LAND OF THE FREE, HOME OF THE BRAVE

PHS senior and Prowl Associate Editor Tegan Lovelady discusses professionalism in protesting and the fundamentals of patriotism

Flags+line+the+cement+walkway+that+leads+to+the+retired+battleship%2C+U.S.S.+Missouri.+%22Mighty+Mo%2C%22+is+now+a+national+memorial+anchored+at+Pearl+Harbor+on+the+island+of+Oahu%2C+Hawaii.+

Tegan Lovelady

Flags line the cement walkway that leads to the retired battleship, U.S.S. Missouri. “Mighty Mo,” is now a national memorial anchored at Pearl Harbor on the island of Oahu, Hawaii.

According to Google, patriotism is defined as  “having or expressing devotion to and vigorous support for one’s country.” 

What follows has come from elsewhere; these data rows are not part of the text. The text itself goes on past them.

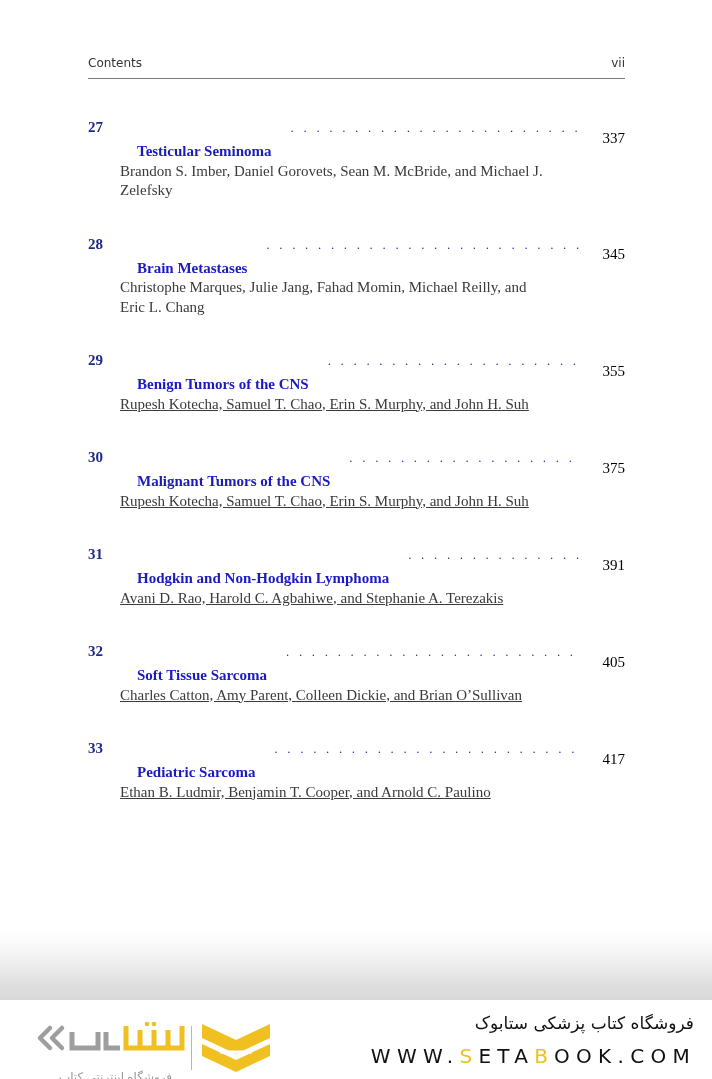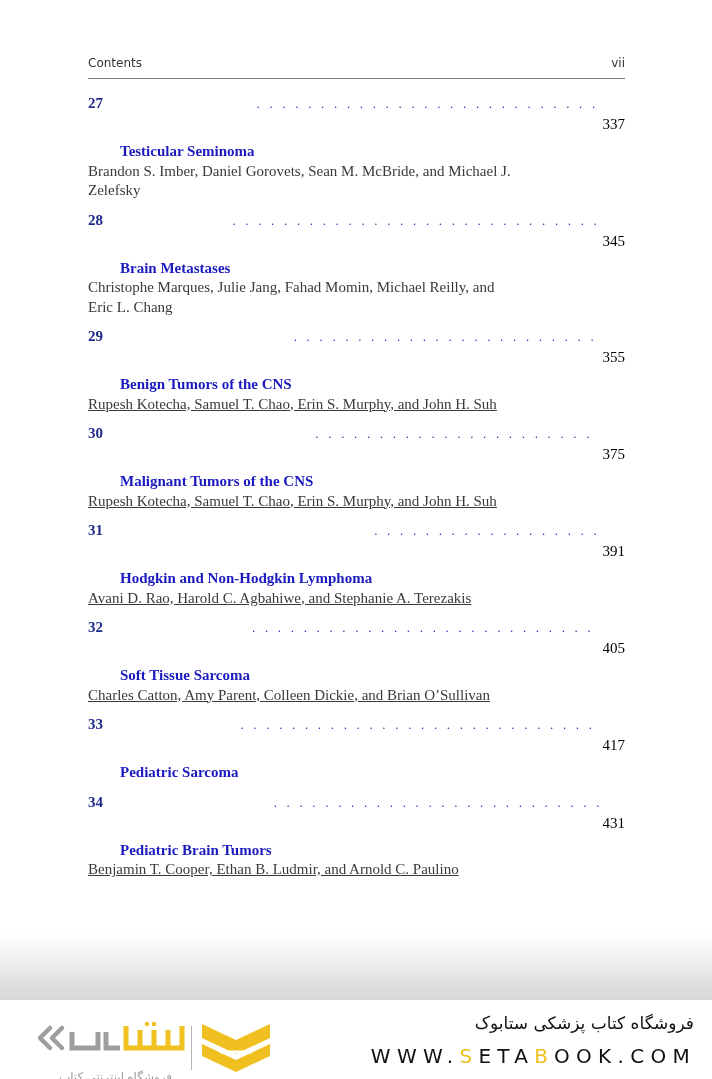--- a/index.html
+++ b/index.html
@@ -61,10 +61,11 @@
     }
     .entry-line {
       display: flex;
-      align-items: flex-start;
+      align-items: center;
       font-size: 15px;
       line-height: 19.5px;
       color: #1f1fb5;
+      gap: 17px;
     }
     .num {
       width: 32px;

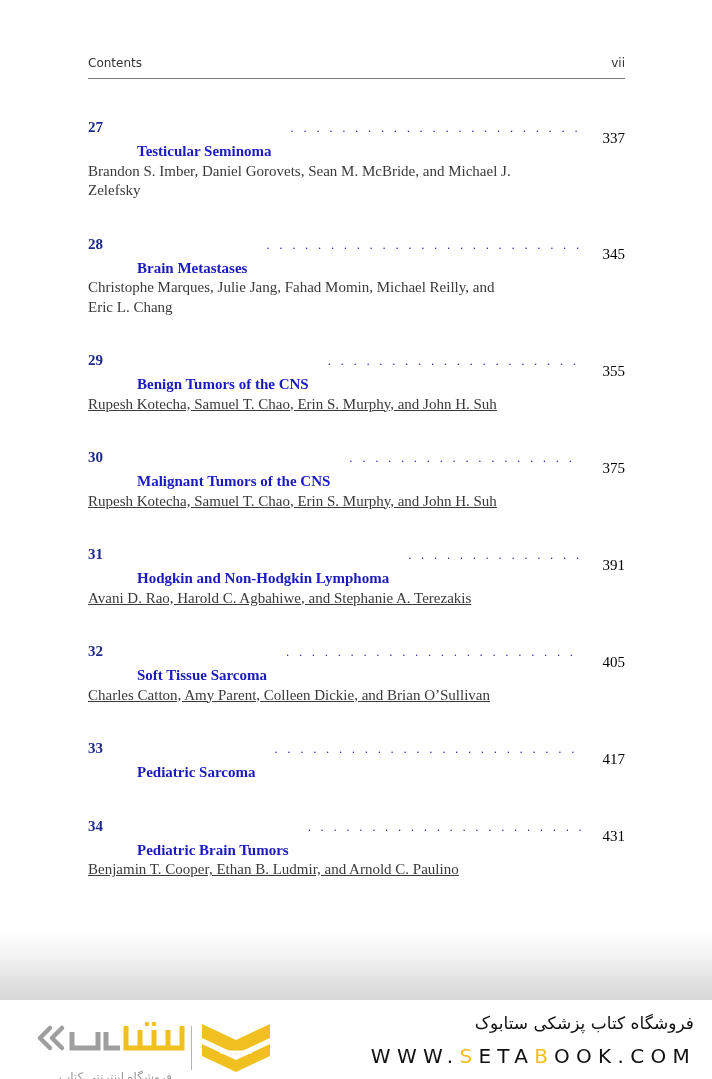--- a/index.html
+++ b/index.html
@@ -97,6 +97,7 @@
       margin-top: 21px;
     }
     .authors {
+      margin-left: 32px;
       width: 430px;
       font-size: 15px;
       line-height: 19.5px;

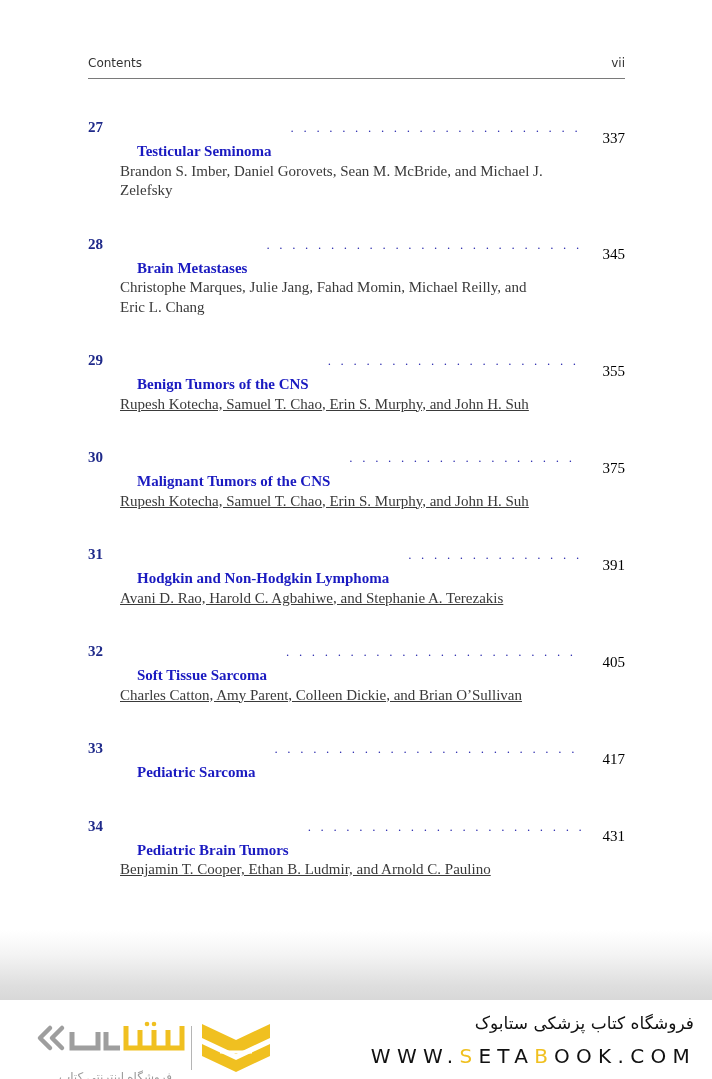--- a/index.html
+++ b/index.html
@@ -245,6 +245,7 @@
         <span class="leader"></span>
         <span class="page-num">417</span>
       </div>
+      <div class="authors wide">Ethan B. Ludmir, Benjamin T. Cooper, and Arnold C. Paulino</div>
     </div>
 
     <div class="entry">

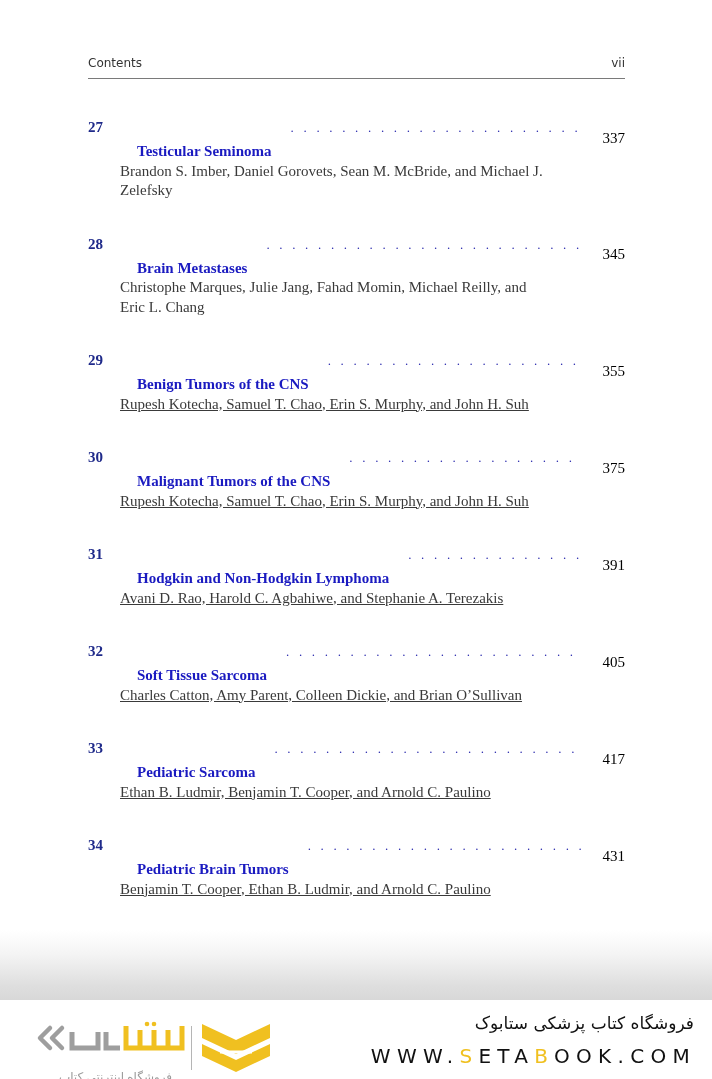--- a/index.html
+++ b/index.html
@@ -248,15 +248,6 @@
       <div class="authors wide">Ethan B. Ludmir, Benjamin T. Cooper, and Arnold C. Paulino</div>
     </div>
 
-    <div class="entry">
-      <div class="entry-line">
-        <span class="num">34</span>
-        <span class="chapter-title">Pediatric Brain Tumors</span>
-        <span class="leader"></span>
-        <span class="page-num">431</span>
-      </div>
-      <div class="authors wide">Benjamin T. Cooper, Ethan B. Ludmir, and Arnold C. Paulino</div>
-    </div>
 
   </div>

As patriotic Americans, we hold ourselves and others around us to a certain standard, to stand tall and proud as the National Anthem fills our ears. 

As it plays, we pay tribute to the many brave men and women who generously and continuously fight for our country. Some of us even pray for their safety. We are supposed to place our hands over our hearts, remove our hats and give every ounce of reverence we possess within us. 

It is also important to thank every veteran, active soldier and military family member we see for their service, at least that is the right way to treat those who fight or fought for our freedom. 

In the United States today, controversy revolves around whether people should kneel during “The Star Spangled Banner.” Hundreds of professional athletes and public figures have been using this form of protest on live television and in other public places. 

I understand that many people disagree with the state the U.S. is currently in, especially with the turmoil that has been occurring due to the recent election. As well as the fact that The First Amendment protects the right of the people to peacefully protest. 

But I believe many people are oblivious to the fact that the National Anthem is meant to honor our troops, who didn’t cause our current situation, and our country as a whole. 

In my eyes, it’s almost like chanting a little prayer that encourages the unity and patriotism of the American people. It’s a few seconds where everyone puts their differences aside and sings together, as a whole. It is a feeling that is second to none. 

Kneeling not only shows our military disrespect, but it shows younger generations that kneeling is acceptable, and it shouldn’t be. 

Believe it or not, kneeling and doing things that disrespect America’s National Anthem, doesn’t make our country, which is currently a nation divided, any more centralized. If anything, it just further stirs the pot.

It also bothers me that many people, especially professional athletes, don’t realize that there is a time and a place to protest the inequality and disunion of our nation. 

That place is not a professional football field, basketball court, etc. And getting to play the sport you love, in the greatest country in the world, making close to $800,000 a year, doesn’t make you oppressed. There are people who are truly suffering from great injustice.

How dare you kneel when you’ve never served in the military. How dare you kneel when you’ve never felt the heartache of dragging a fellow soldier through gunfire. How dare you kneel if you’ve never been handed a folded up American Flag.

When I hear about people kneeling in the news, I wonder if there are people in our country that still believe in true nationalism.

Americans, kneeling during the anthem is not patriotic. If anything, it is vastly disheartening. 

When did our country become so pathetic? We are supposed to exemplify “the American dream.” We are supposed to stand up together, as one. And have each other’s back, no matter the situation, skin color, sexual orientation, gender or family name. 

For the sake of “the land of the free and the home of the brave,” do better. Stand up for the Anthem the same way you would against injustice and oppression. 

“To survive in peace and harmony, united and strong, we must have one people, one nation, one flag,” Australian politician Pauline Hanson said while giving her maiden speech to Australia’s Parliament in 1996.